Hans Grundt, Abteilungsleiter beim Sozialdienst für Nordschleswig, berichtet, dass die beschriebene Entwicklung auch in Nordschleswig erkennbar sei. "Wir erleben auch bei unseren Mitgliedern, dass es immer schwieriger wird, Hilfe zu bekommen. Das gilt besonders für diejenigen älteren Menschen, denen ein Netzwerk fehlt. Ist Familie in der Nähe, kann diese oftmals unterstützten und beim Kampf für Heimhilfe unterstützen. Dann ist es nicht ganz so schwierig, Hilfe zu bekommen", konstatiert er gegenüber dem "Nordschleswiger". 

Grundt macht jedoch darauf aufmerksam, dass es für die Kommunen immer schwieriger werde, gutes Personal zu finden. "Die Pflegearbeit ist körperlich anstrengend und nicht gut bezahlt", nennt er als Gründe dafür, dass zu wenige diese Ausbildung und Arbeit machen wollen.

Bjarne Hastrup will nun an Staatsminister Lars Løkke Rasmussen (Venstre) und Staatsministerkandidatin Mette Frederiksen (Sozialdemokraten) schreiben, sodass das Problem Teil der neuen Regierungsgrundlage wird. Die Folketingswahl steht spätestens im Juni an. 

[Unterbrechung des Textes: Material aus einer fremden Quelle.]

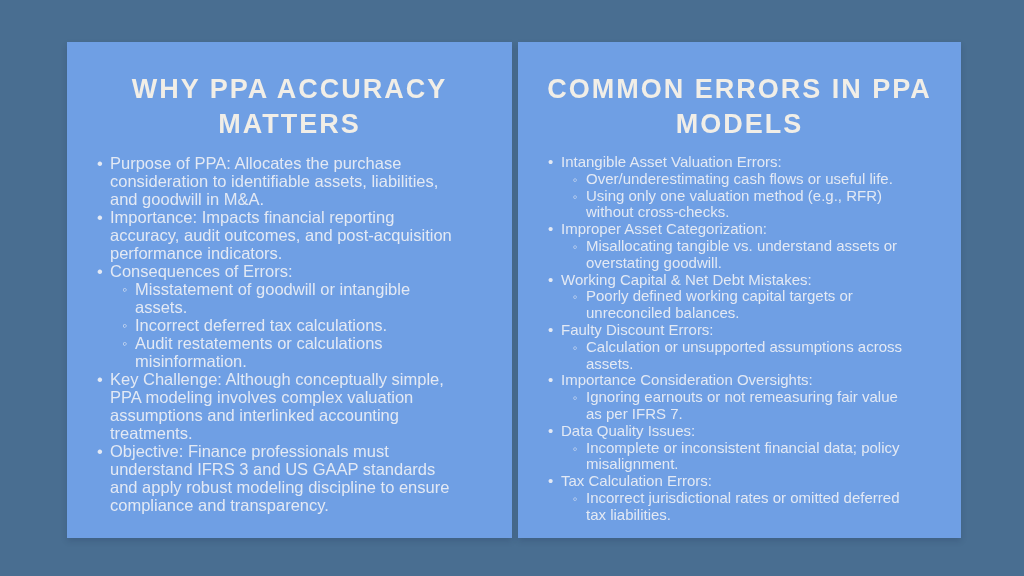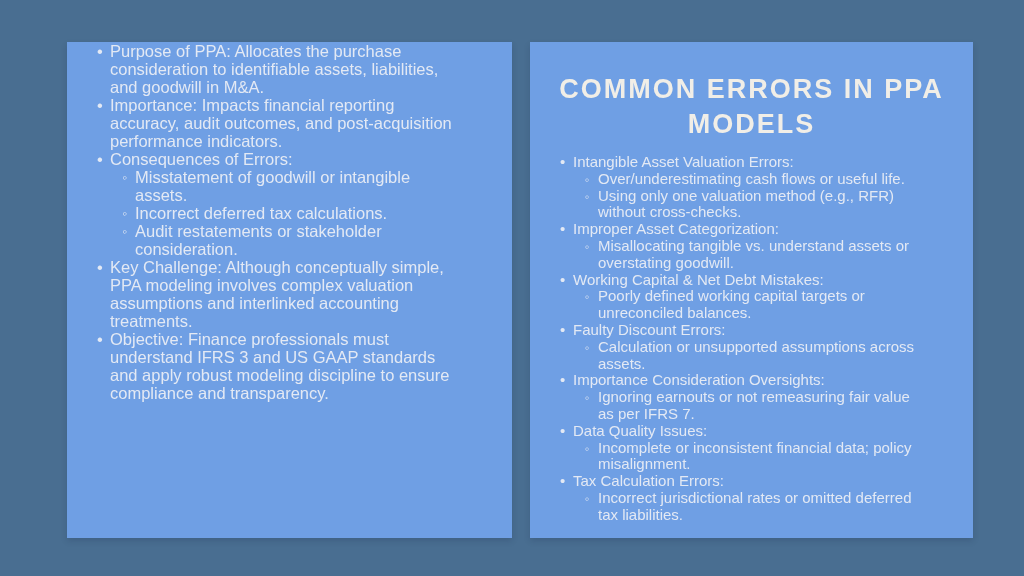--- a/index.html
+++ b/index.html
@@ -58,6 +58,7 @@
 <div class="slide">
 
   <section class="panel panel-left">
+    <h1 class="panel-title">WHY PPA ACCURACY MATTERS</h1>
     <div class="bullet-list">
         <div class="li level1">
           <span class="marker">•</span>

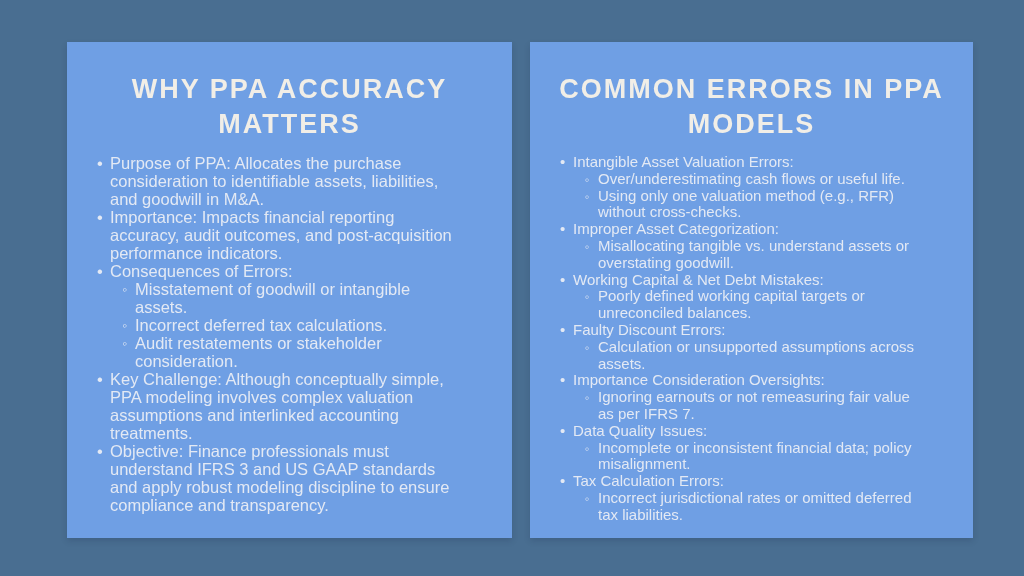--- a/index.html
+++ b/index.html
@@ -25,7 +25,7 @@
     box-sizing: border-box;
   }
   .panel-left  { left: 67px;  width: 445px; }
-  .panel-right { left: 530px; width: 443px; }
+  .panel-right { left: 518px; width: 443px; }
 
   .panel-title {
     margin: 30px 22px 12px 22px;

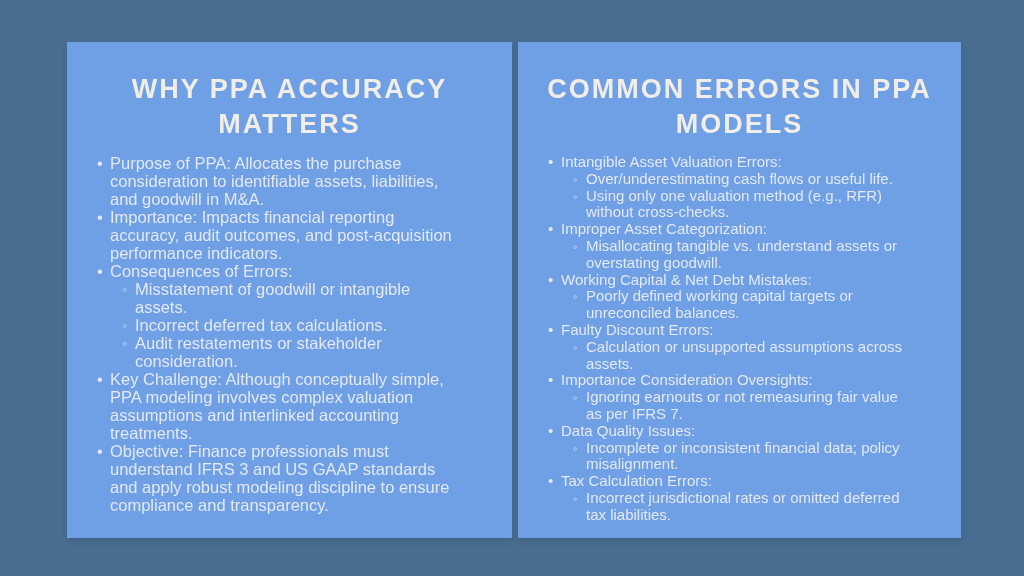--- a/index.html
+++ b/index.html
@@ -82,7 +82,7 @@
         </div>
         <div class="li level2">
           <span class="marker">◦</span>
-          <span class="txt">Audit restatements or stakeholder consideration.</span>
+          <span class="txt">Audit restatements or calculations misinformation.</span>
         </div>
         <div class="li level1">
           <span class="marker">•</span>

Der Bericht des nationalen Forschungs- und Analysecenters für Wohlfahrt „Vive“ definiert schwache Ältere als Menschen, die zu Hause leben, sich im Alter von 67 bis 87 Jahren befinden und nicht in der Lage sind, eine oder mehrere Aufgaben zu meistern – wie Nägel schneiden, den Einkauf erledigen, sich alleine anzuziehen oder allein eine Treppe zu nutzen.

Aus dem Bericht geht hervor, dass die Zahl der älteren Bürger, die Heimhilfe erhalten von 2007 bis 2017 von 43 Prozent auf 25 Prozent gefallen ist. Die Wahrscheinlichkeit, Heimhilfe für praktische Aufgaben zu erhalten, ist von 36 auf ebenfalls 25 Prozent gesunken. 

Die Hilfe durch Familie, Freunde, Bekannte oder Nachbarn ist in dem Untersuchungszeitraum nicht gestiegen.